Please, without the pictures, restate every entry exactly.

*** PROVIDED RECORDS ***

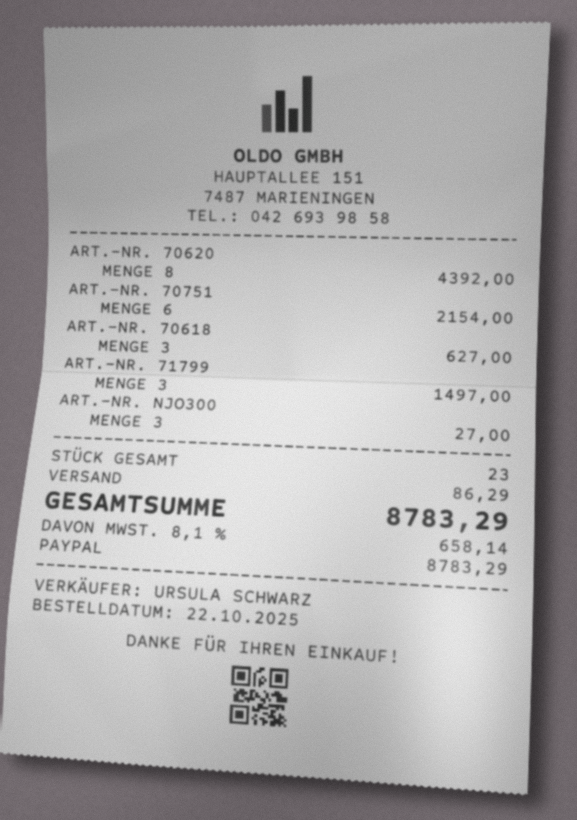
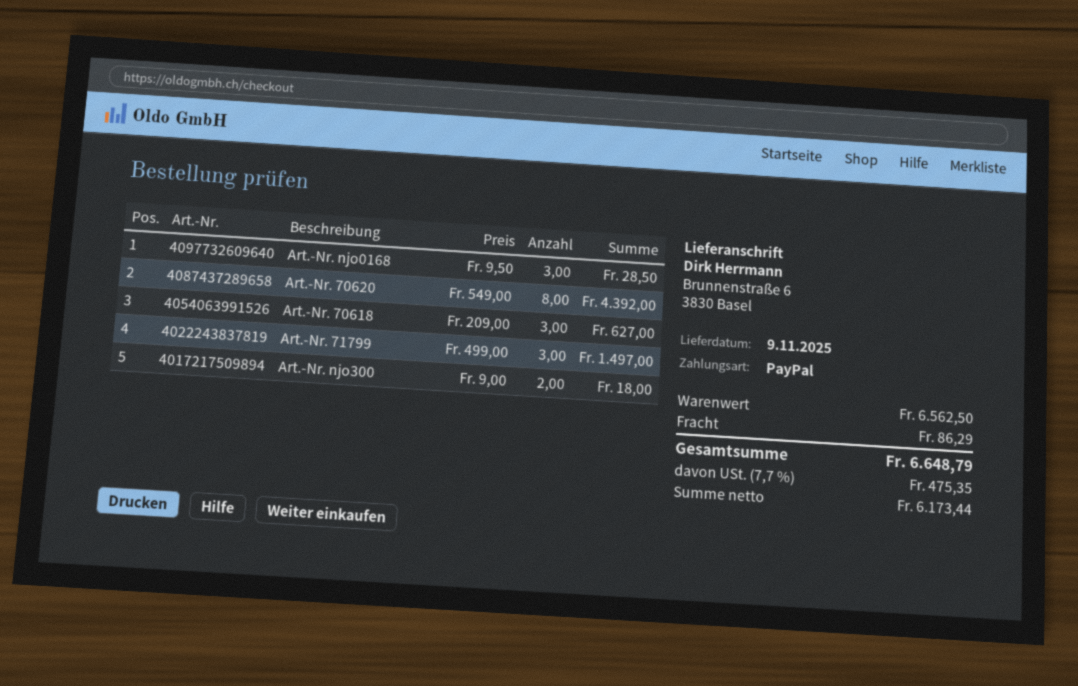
ART.-NR. 70751: 6 for 2154.00 -> none
ART.-NR. NJO300: 3 for 27.00 -> 2 for 18.00
Art.-Nr. njo0168: none -> 3 for 28.50
tax: 8.1% = 658.14 -> 7.7% = 475.35
total: 8783.29 -> 6648.79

*** End of PROVIDED RECORDS ***

EXERCISE OUTPUT:
ART.-NR. 70751: 6 for 2154.00 -> none
ART.-NR. NJO300: 3 for 27.00 -> 2 for 18.00
Art.-Nr. njo0168: none -> 3 for 28.50
tax: 8.1% = 658.14 -> 7.7% = 475.35
total: 8783.29 -> 6648.79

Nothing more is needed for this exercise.